Da angesetzt, und du wirst, daraus entstehend, linke Studenten kriegen, und daraus dann weiter linke Juristen, linke Medienaffen, linke Werbeagenturen, weitere linke Lehrer, Linke aller Couleur, und alle wählen später linksgrüne Parteien, die weitere Änderungen in der Gesellschaft vorantreiben. Ist wie ein Perpetuum Mobile.
D a s haben die linken Kriminellen sehr gut verstanden, wie eine Gesellschaft umzukrempeln ist. Daraus entstehen dann die Jugendlichen, die sich zu 12t nicht gegen 4 prügelnde Musel wehren können. Diese Jugendlichen in verantwortungsbewusste Händen, und dem linksgrünen Einfluss entzogen, und die Sache sähe anders aus. Es ist nicht die Schuld der Jugend.
Wobei die ehemals Konservativen, CDU/CSU, längst die Linksgrünen überholt haben, auf der linken Spur mit Merkel.
Dr. Franz schreibt:
Unser kleiner Akif hat eine wunderschöne Grabrede am offenen Sarg der deutschen Nation gehalten. Er reiht sich ein in den Abgesang des Hooton-Plans und der heimlichen Wünsche aller umliegenden Nachbarstaaten. Stattdessen können sich die restlichen deutschen Lemminge nicht mal über die Farbe von Pferdekacke einigen.
Ich war mal stolz ein Deutscher zu sein, jetzt ekelt mich dieser kranke Pöbel nur noch an. Genüsslich sitze ich vorm Fernseher und sehe dem schneller werdende Untergang zu. Merkel war, ist und bleibt der effektivste Totengräber der deutschen Nation. Es ist gut so, dass unfähige Völker vom Weltbild verschwinden.

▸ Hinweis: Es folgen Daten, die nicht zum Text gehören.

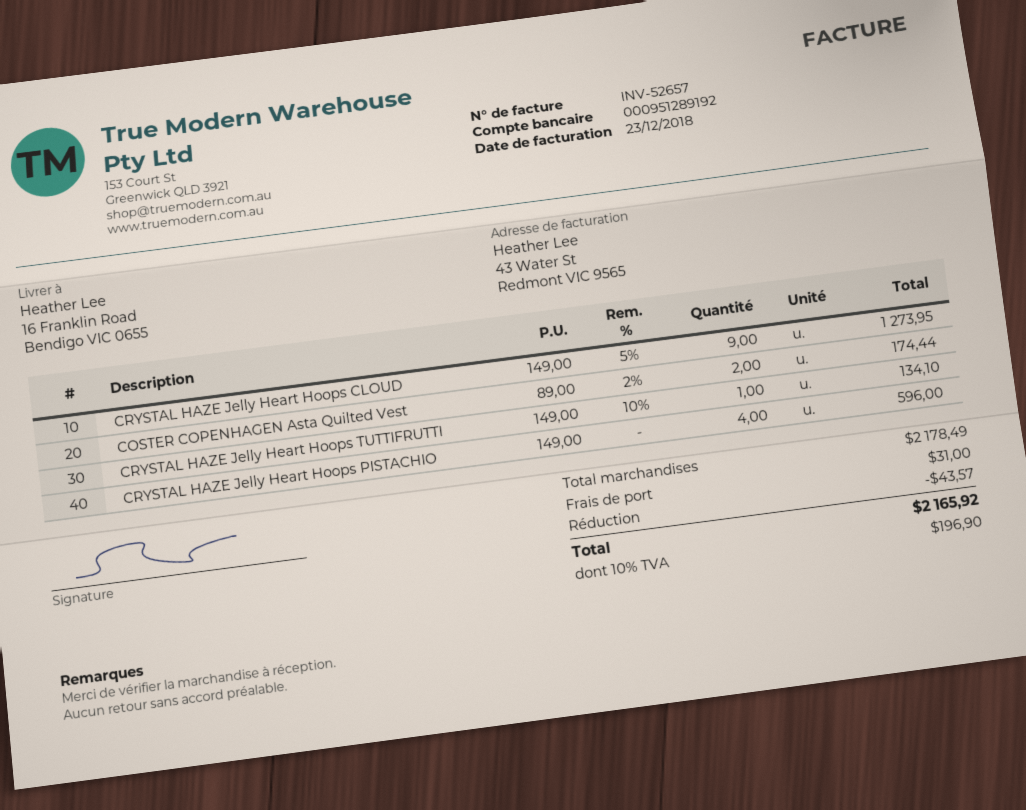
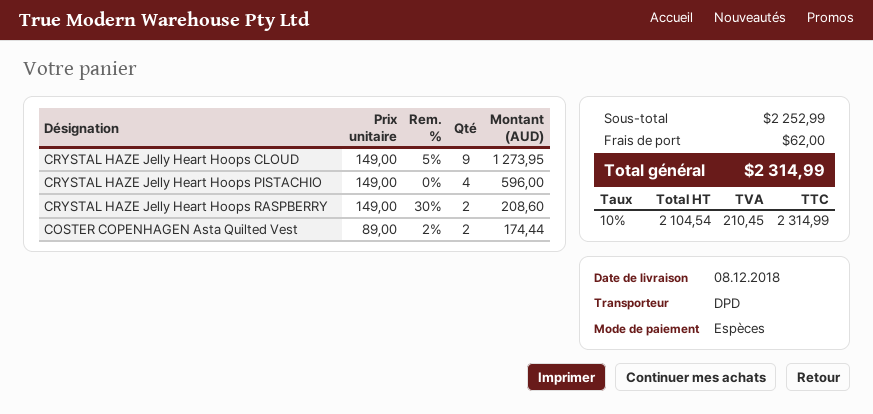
CRYSTAL HAZE Jelly Heart Hoops TUTTIFRUTTI: 1 x 149.00 - 10% = 134.10 -> none
CRYSTAL HAZE Jelly Heart Hoops RASPBERRY: none -> 2 x 149.00 - 30% = 208.60
subtotal: 2178.49 -> 2252.99
discount: 43.57 -> none
shipping: 31.00 -> 62.00
tax: 10% = 196.90 -> 10% = 210.45
total: 2165.92 -> 2314.99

Das war mit den Neandertalern so und wird mit den Deutschen weitergehen. Merkel hat den volksrechtlichen Suizid eingeläutet und das links-grün versiffte Furunkel am Hintern des deutschen Volkes kräftig wachsen lassen. Der dumme Deutsche wehrt sich nicht. Das Dumme ist nur, wenn ein Schiff sinkt, reißt der Sog auch alles Leben in seiner Umgebung mit herunter. Und das ist gut so!